Değerli arkadaşlarım, burada, Komisyonda arkadaşlarımız, muhalefet milletvekilleri günlerdir buna ilişkin kaygılarını sizlere dile getiriyorlar ama ne yazık ki bu konuda herhangi bir şey, tepki görmüyoruz. Tahmin ediyorum ki çok kısa bir süre içerisinde de buna ilişkin düzenleme çıkacak, biraz sonra da oylarınızla kabul edilecek. Buna ilişkin, tarihe not düşülmesi açısından, size yapmış olduğumuz konuşmalarda bir umut olması açısından diye değil; bir problemi, önümüzdeki dönemde karşılaşacağımız bir olayı anlatma açısından, tarihe not düşme açısından bu konuşmaları yapıyoruz.
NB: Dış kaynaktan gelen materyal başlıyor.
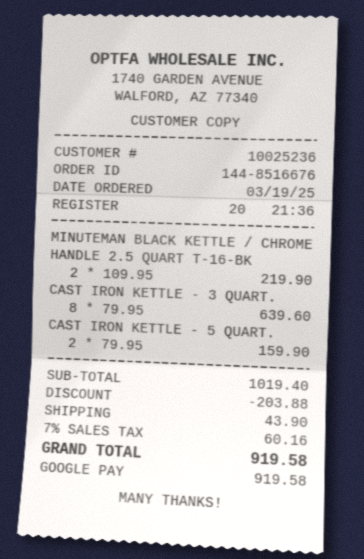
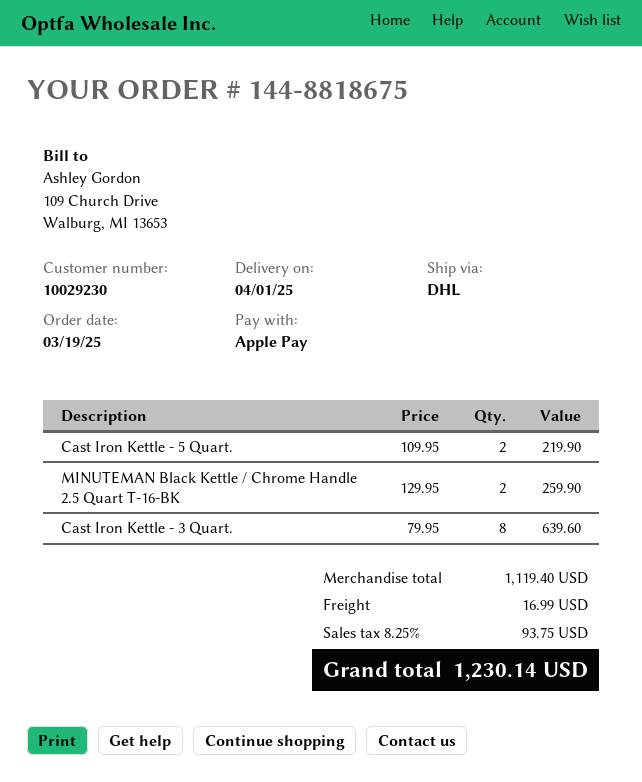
order number: 144-8516676 -> 144-8818675
customer number: 10025236 -> 10029230
payment method: Google Pay -> Apple Pay
MINUTEMAN BLACK KETTLE / CHROME HANDLE 2.5 QUART T-16-BK: 2 x 109.95 = 219.90 -> 2 x 129.95 = 259.90
CAST IRON KETTLE - 5 QUART.: 2 x 79.95 = 159.90 -> 2 x 109.95 = 219.90
subtotal: 1019.40 -> 1119.40
discount: 203.88 -> none
shipping: 43.90 -> 16.99
tax: 7% = 60.16 -> 8.25% = 93.75
total: 919.58 -> 1230.14

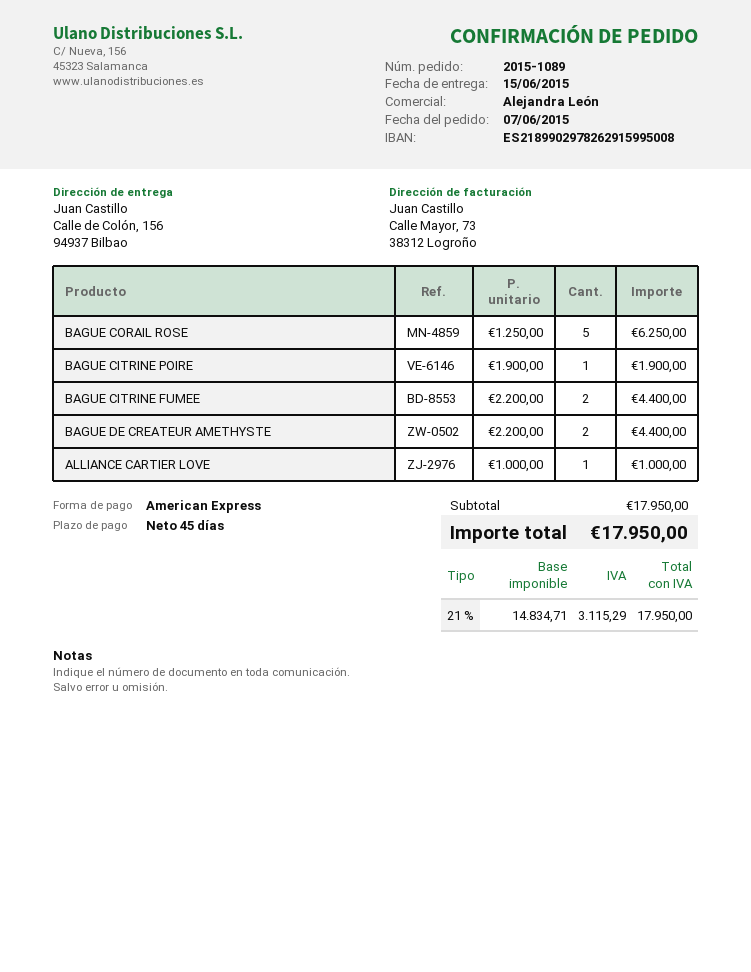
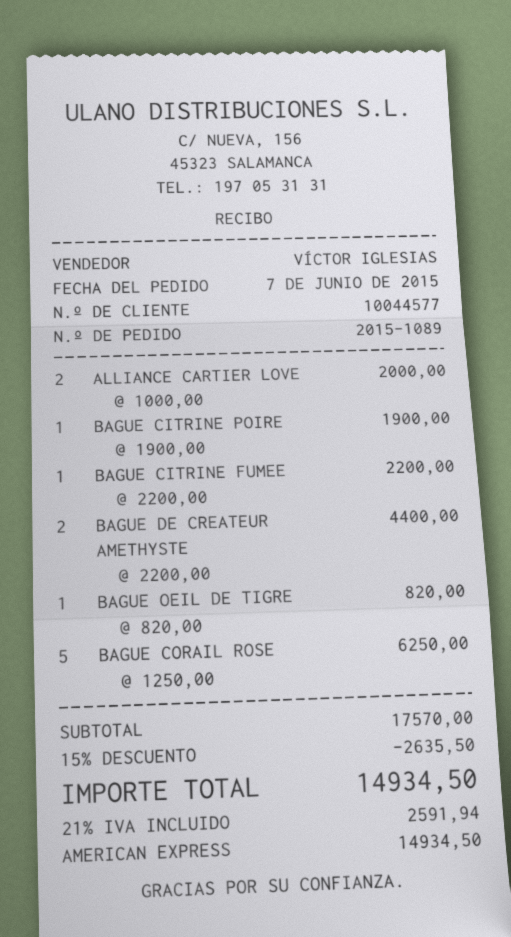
sales rep: Alejandra León -> VÍCTOR IGLESIAS
BAGUE CITRINE FUMEE: 2 x 2200.00 = 4400.00 -> 1 x 2200.00 = 2200.00
ALLIANCE CARTIER LOVE: 1 x 1000.00 = 1000.00 -> 2 x 1000.00 = 2000.00
BAGUE OEIL DE TIGRE: none -> 1 x 820.00 = 820.00
subtotal: 17950.00 -> 17570.00
discount: none -> 15% = 2635.50
tax: 21% = 3115.29 -> 21% = 2591.94
total: 17950.00 -> 14934.50

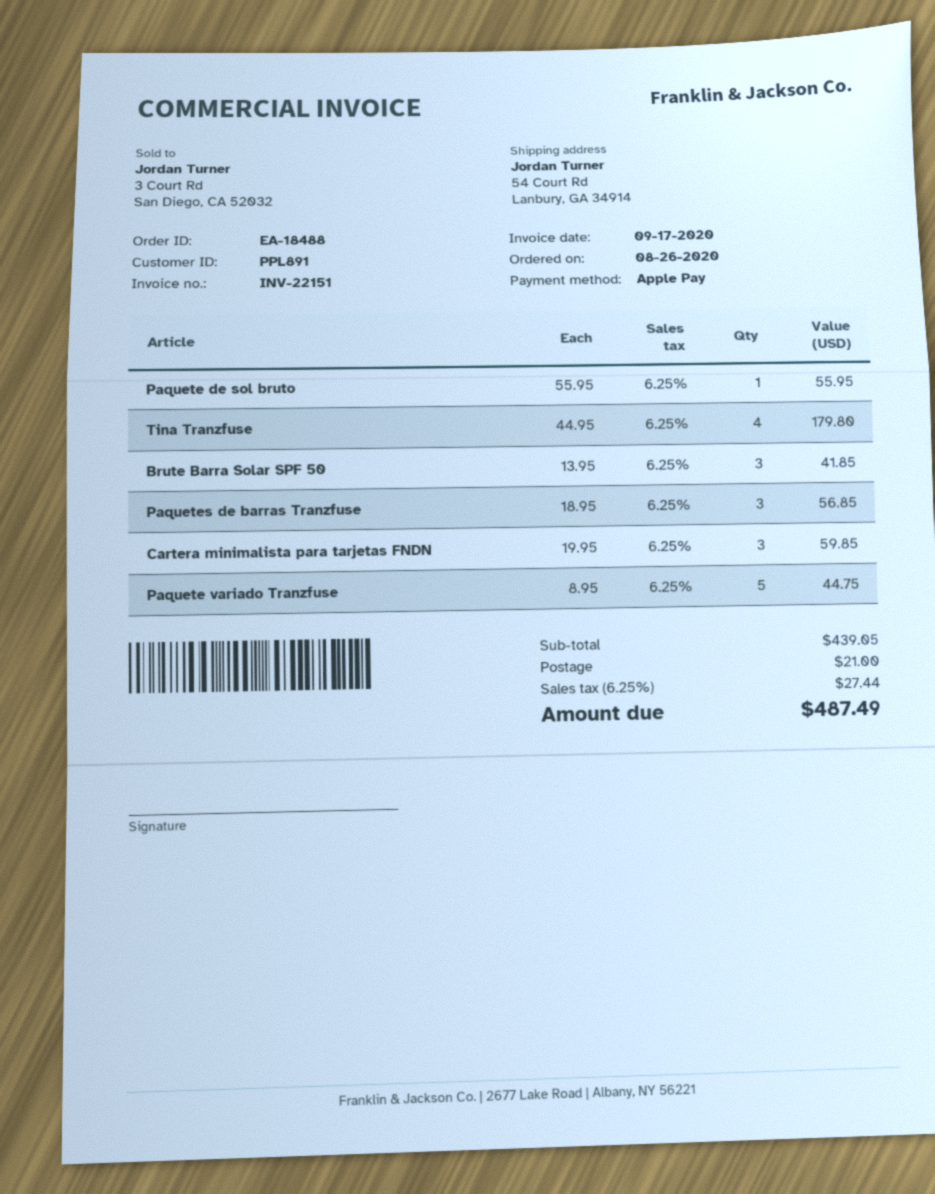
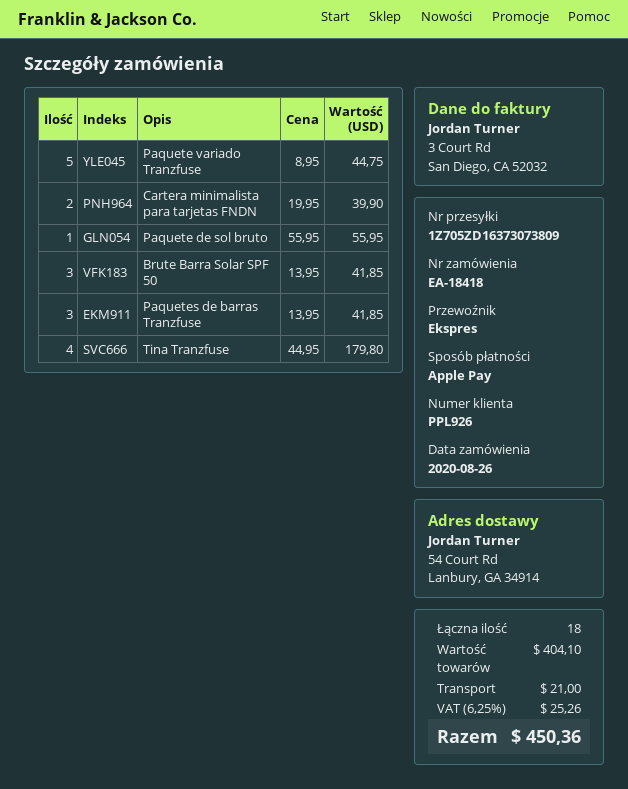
order number: EA-18488 -> EA-18418
customer number: PPL891 -> PPL926
Paquetes de barras Tranzfuse: 3 x 18.95 = 56.85 -> 3 x 13.95 = 41.85
Cartera minimalista para tarjetas FNDN: 3 x 19.95 = 59.85 -> 2 x 19.95 = 39.90
subtotal: 439.05 -> 404.10
tax: 6.25% = 27.44 -> 6.25% = 25.26
total: 487.49 -> 450.36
12 Eylül 2010 tarihindeki halk oylamasında da yine, bu Parlamentoda, bizler dışarıda "Yargıyı bir çeteye teslim ediyorsunuz." diye uyarılarda bulunduk ve aradan bir zaman geçtikten sonra, 13-14 bin hâkimin olduğu bir ülkede 3.500-4 bin civarındaki hâkimi bir gecede dışarıya koydunuz değerli arkadaşlarım yani bir Fetullahçı çeteye bu insanları teslim ettiniz. Hatırlayın, o dönemlerde bununla alakalı yargılamaları yapan hâkimleri, savcıları bir anlamda o çeteye teslim ettiniz.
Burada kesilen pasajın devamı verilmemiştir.